En política, los gestos a menudo indican realidades que no necesitan palabras. Cuando más urgente es disponer de un ejecutivo fuerte, nos encontramos que el Govern Aragonès no tiene rumbo y está integrado por supervivientes políticos en los que no debe de creer, visto lo visto, ni el líder de Esquerra. No lo ha destacado nadie, y, sin embargo, a pesar de que es costumbre cuando el liderazgo del partido no coincide con el liderazgo gubernamental, Oriol Junqueras no asistió en ningún momento al debate de la semana pasada en el Parlament. Dejó solo al president Aragonès, a quien ya ha ninguneado más de una vez. No le tiene el debido respeto institucional que emana del cargo. Junqueras, en cambio, se trasladó a Madrid para reunirse con los diputados y senadores de su grupo y hacer declaraciones dirigidas a los socialistas en el imperial escenario de los leones de la portalada del Congreso. Los gestos, como he dicho, delatan actitudes y las prioridades de cada cual. Madrid es hoy la prioridad de Esquerra. Además, como todo el mundo sabe, la tropa de los republicanos en Madrid es el sector más pro-pacto con el PSOE. Los federalistas de Esquerra —con Rufián al frente— se han tragado los falsos juicios apocalípticos madrileños, como los describe Ignacio Sánchez-Cuenca, y para ellos es más importante detener a la derecha y a la extrema derecha españolas que cualquier otra cosa. Junqueras, Rufián y Tardà vuelven a dar crédito al PSOE sobre la amnistía y la autodeterminación, aunque los socialistas sean los principales beneficiarios de este dramatismo exagerado, y parecen dispuestos a que Sánchez los engañe otra vez. Los desastres de Esquerra en los años treinta también los protagonizaron los federalistas, el grupo de L’Opinió, creado por Joan Casanelles, quien en 1984 fue elegido diputado independiente, dentro de las listas del PSC-PSOE, después de abandonar el partido republicano. En el Palau de la Generalitat ya han detectado el riesgo de repetir la historia.

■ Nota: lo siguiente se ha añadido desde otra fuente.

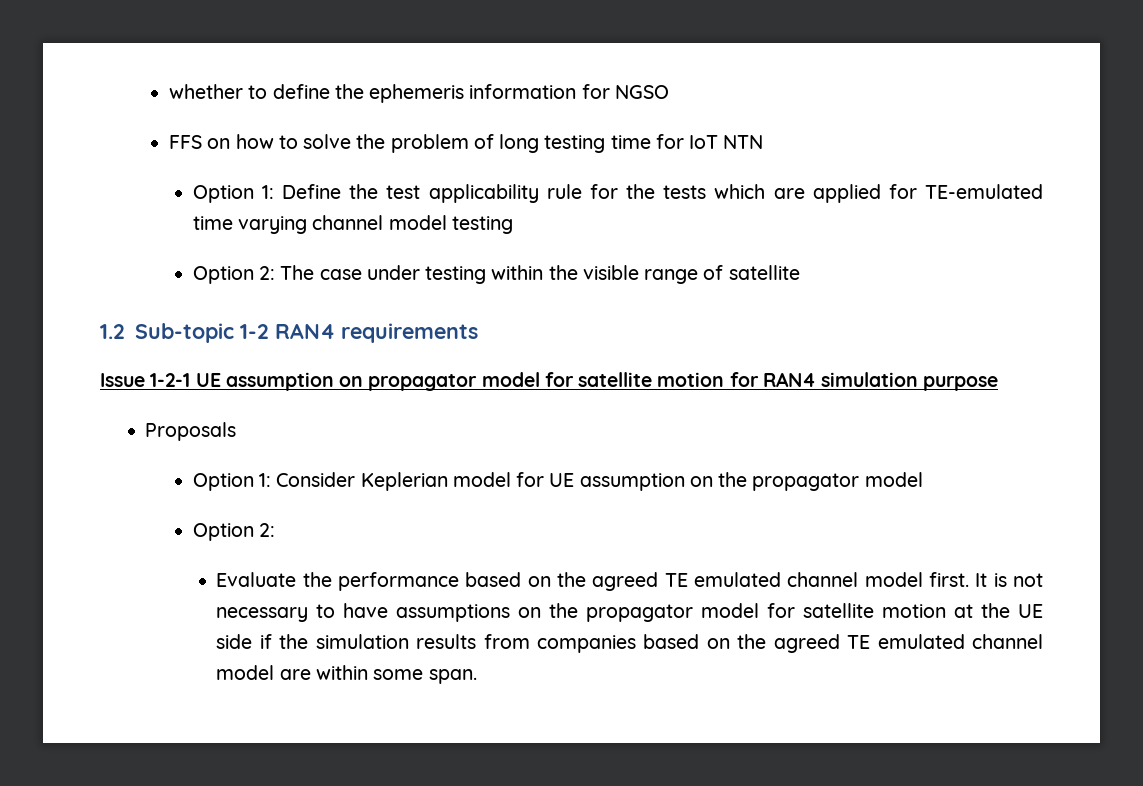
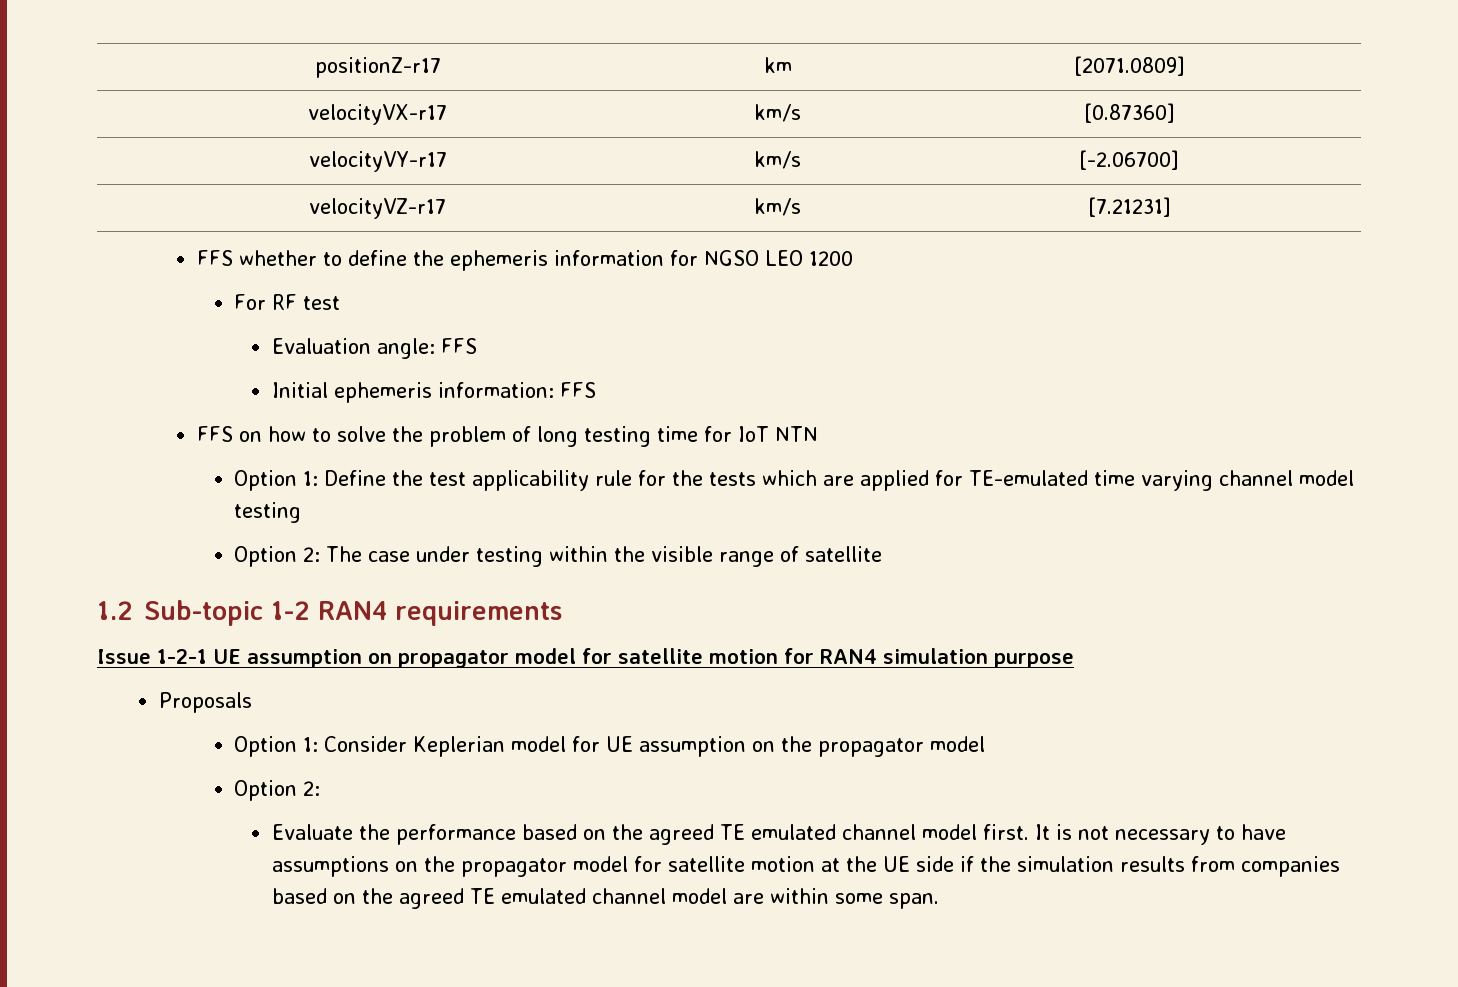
- whether to define the ephemeris information for NGSO
+ positionZ-r17 | km | [2071.0809]
+ velocityVX-r17 | km/s | [0.87360]
+ velocityVY-r17 | km/s | [-2.06700]
+ velocityVZ-r17 | km/s | [7.21231]
+ FFS whether to define the ephemeris information for NGSO LEO 1200
+ For RF test
+ Evaluation angle: FFS
+ Initial ephemeris information: FFS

Del mismo modo que nadie reclama al PSOE que renuncie al socialismo para pactar con quien sea, ningún independentista puede renunciar, sea o no constitucional hoy, a un referéndum de autodeterminación

De un tiempo a esta parte corre el rumor sobre que existen dos versiones de Esquerra. En la confección de la lista electoral para las elecciones de junio ya se pudo constatar. En la negociación de la propuesta de resolución (PR), presentada conjuntamente al pleno del Parlament por Junts y Esquerra, sobre cómo abordar la negociación de la investidura de Pedro Sánchez, la disonancia entre la actitud del inquilino del Palau de la Generalitat y la del jefe del partido ha sido algo más que evidente. El resultado de las elecciones ha puesto a Esquerra en una situación incómoda. No solo por la irrupción de Carles Puigdemont, protagonista absoluto de la negociación entre el PSOE y el independentismo, sino porque se ha visto obligada a rectificar su agenda política. De golpe, cuando Esquerra ya había abandonado la idea de que el Referéndum del 1-O fuera la principal fuente de legitimidad para reivindicar el reconocimiento del derecho a la autodeterminación, ahora ha tenido que recuperar el octubrismo. Junts convirtió la defensa del 1-O en el eje de su acción política, lo que le valió que los medios partidarios del “moderantismo” los calificaran reiteradamente de intransigentes. Esquerra se ha puesto a rueda del ritmo marcado por Puigdemont porque no ha tenido más remedio. Y esto es lo que se defiende en la PR: reclama el derecho de autodeterminación y, además, añade que el mandato que “salió” del 1-O solo puede ser sustituido por un referéndum acordado con el estado. La misma noche del viernes, el entorno mediático de los republicanos estaba desconcertado porque el texto conjunto de Esquerra y Junts plantea rechazar la investidura de Pedro Sánchez si no se dan pasos a favor de un referéndum. Esta “radicalidad” no entraba en sus planes. Ni en los de Junqueras, que solo trabaja por una amnistía que dificulte el retorno de Puigdemont y a su vez le favorezca a él para desbancar a Aragonès. Las elecciones catalanas están al caer y Junqueras necesita matar dos pájaros de un tiro.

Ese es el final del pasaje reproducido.